Running for Life
- Chandra Sekar Reddy
- Feb 1
- 2 min read

Over the years, I’ve learned something important about leadership.
People who act with real clarity are usually not the loudest. They don’t rush to speak or try to impress. They move with purpose, not noise.
I was reminded of this when I saw an image of a lion chasing a deer.
The lion runs for food.
The deer runs for life.
Many times, the deer escapes.
Not because it is stronger.
Not because it is faster.
But because stopping is not an option.
This simple idea explains a lot about how we behave.
The lion has comfort. If it fails, it tries again another day. The deer has no second chance. For the deer, effort is not optional. Focus is complete.
In our lives and careers, comfort changes how we act.
When people feel safe—because of titles, experience, or systems—urgency fades. Decisions slow down. We start assuming things will work out because they usually do.
I’ve felt this myself.
Ego doesn’t always look like arrogance. Sometimes it looks like confidence that stops questioning itself. Comfort quietly creates entitlement—the belief that results will come without the same effort as before.
Pressure removes that illusion.
When stakes are real, clarity appears. Distractions disappear. People stop explaining and start acting. Not because they are better, but because the situation demands it.
That’s where resilience comes from.
Not from motivation or speeches, but from knowing that what you do truly matters.

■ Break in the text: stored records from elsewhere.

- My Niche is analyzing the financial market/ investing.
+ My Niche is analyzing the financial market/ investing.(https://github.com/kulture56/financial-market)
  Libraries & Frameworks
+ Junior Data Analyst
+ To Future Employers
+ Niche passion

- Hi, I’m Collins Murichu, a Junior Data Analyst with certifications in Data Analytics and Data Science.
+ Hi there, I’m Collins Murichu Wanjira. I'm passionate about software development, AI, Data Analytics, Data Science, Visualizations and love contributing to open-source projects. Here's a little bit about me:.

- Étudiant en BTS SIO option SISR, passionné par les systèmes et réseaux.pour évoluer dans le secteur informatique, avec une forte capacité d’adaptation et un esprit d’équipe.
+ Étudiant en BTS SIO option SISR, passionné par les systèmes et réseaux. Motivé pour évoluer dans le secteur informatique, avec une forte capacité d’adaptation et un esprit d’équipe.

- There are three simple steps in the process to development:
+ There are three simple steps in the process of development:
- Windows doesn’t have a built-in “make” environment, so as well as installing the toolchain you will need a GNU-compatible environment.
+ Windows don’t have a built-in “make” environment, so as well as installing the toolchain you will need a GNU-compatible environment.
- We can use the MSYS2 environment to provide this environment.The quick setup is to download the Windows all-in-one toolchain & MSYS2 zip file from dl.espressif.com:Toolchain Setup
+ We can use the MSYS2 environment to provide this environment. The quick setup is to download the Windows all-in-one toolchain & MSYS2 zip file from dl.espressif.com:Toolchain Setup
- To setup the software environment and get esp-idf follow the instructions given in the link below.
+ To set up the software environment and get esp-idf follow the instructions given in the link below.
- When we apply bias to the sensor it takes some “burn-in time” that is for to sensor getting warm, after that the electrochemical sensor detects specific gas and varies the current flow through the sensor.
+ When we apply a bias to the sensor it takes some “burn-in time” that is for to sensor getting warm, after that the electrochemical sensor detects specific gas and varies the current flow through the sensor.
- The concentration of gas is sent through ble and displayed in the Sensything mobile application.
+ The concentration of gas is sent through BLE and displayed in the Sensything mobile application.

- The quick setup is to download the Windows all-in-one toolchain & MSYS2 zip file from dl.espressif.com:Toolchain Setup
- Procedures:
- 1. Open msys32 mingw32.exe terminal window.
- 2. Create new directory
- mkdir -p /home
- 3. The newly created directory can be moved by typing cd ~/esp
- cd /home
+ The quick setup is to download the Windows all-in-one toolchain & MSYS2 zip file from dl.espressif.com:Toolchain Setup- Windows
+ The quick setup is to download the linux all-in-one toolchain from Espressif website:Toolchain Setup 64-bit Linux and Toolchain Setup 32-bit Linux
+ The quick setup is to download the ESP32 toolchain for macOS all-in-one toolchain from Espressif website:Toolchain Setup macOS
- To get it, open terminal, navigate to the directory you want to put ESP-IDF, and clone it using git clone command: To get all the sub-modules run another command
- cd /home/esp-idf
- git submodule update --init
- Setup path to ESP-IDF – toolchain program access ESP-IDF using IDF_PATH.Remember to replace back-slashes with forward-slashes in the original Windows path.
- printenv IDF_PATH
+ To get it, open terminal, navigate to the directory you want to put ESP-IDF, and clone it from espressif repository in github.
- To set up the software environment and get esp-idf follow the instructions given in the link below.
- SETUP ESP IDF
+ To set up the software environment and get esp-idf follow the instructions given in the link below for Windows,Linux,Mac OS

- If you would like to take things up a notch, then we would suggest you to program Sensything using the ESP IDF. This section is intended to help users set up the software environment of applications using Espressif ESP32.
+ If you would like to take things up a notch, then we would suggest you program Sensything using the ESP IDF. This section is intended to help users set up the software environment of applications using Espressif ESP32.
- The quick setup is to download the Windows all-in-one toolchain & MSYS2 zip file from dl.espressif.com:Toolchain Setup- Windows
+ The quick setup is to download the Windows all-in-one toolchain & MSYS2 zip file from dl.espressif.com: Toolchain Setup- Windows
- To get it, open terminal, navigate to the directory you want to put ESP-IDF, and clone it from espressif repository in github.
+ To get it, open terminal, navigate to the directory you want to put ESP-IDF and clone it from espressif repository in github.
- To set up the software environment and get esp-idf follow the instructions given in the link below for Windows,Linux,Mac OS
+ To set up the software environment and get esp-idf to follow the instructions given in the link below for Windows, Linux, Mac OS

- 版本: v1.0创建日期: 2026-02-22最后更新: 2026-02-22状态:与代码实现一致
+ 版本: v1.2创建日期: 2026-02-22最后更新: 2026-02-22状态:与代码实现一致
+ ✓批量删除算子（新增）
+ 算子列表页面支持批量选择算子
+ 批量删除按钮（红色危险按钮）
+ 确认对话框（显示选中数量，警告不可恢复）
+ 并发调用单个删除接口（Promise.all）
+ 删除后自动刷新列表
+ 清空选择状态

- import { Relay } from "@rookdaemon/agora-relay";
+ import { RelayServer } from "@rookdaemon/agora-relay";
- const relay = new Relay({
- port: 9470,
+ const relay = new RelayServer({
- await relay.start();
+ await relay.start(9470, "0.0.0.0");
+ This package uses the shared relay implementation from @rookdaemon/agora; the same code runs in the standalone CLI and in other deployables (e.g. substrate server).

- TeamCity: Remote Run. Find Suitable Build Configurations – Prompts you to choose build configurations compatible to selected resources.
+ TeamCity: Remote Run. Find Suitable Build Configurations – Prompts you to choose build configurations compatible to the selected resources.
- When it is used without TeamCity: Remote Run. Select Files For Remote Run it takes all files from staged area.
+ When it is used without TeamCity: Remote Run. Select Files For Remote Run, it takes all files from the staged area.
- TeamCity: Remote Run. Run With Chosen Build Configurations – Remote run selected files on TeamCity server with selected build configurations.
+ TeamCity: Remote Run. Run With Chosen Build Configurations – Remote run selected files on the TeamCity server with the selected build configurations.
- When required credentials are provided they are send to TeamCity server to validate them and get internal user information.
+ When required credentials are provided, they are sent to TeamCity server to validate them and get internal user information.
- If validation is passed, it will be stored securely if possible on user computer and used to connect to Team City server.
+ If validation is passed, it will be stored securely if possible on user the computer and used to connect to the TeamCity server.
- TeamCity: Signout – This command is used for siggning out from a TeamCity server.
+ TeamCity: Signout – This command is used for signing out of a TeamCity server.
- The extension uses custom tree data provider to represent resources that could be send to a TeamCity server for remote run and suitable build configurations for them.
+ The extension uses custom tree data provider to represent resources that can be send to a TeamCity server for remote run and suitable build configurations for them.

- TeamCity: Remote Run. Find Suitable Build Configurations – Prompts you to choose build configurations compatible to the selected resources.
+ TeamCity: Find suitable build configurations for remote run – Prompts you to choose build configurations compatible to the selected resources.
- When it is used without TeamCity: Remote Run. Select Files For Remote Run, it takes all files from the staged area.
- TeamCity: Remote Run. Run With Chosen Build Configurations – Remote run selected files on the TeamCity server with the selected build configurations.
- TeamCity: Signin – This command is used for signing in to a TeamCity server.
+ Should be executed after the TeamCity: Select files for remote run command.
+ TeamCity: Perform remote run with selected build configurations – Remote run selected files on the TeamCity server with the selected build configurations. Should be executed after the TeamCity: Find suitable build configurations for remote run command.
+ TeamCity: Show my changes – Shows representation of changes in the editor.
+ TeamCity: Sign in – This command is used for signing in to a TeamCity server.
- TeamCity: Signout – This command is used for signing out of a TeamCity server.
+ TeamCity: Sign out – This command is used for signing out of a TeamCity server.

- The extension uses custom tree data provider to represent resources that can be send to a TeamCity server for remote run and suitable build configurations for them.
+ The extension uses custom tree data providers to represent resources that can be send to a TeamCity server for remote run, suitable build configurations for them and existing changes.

Comfort doesn’t destroy ambition all at once.
It weakens it slowly.
Urgency becomes optional.
Purpose becomes negotiable.
The deer does not run because it is scared.
It runs because life matters.
That difference is important.
Fear drains energy.
Purpose gives direction.
The challenge is not to live in constant struggle. The real challenge is to keep purpose alive even when life becomes comfortable.
To act with urgency without waiting for pressure.
To lead without entitlement.
To stay clear-headed when things are going well.
Because the most important decisions are not made when we are forced to move. They are made when we are comfortable—and still choose to act.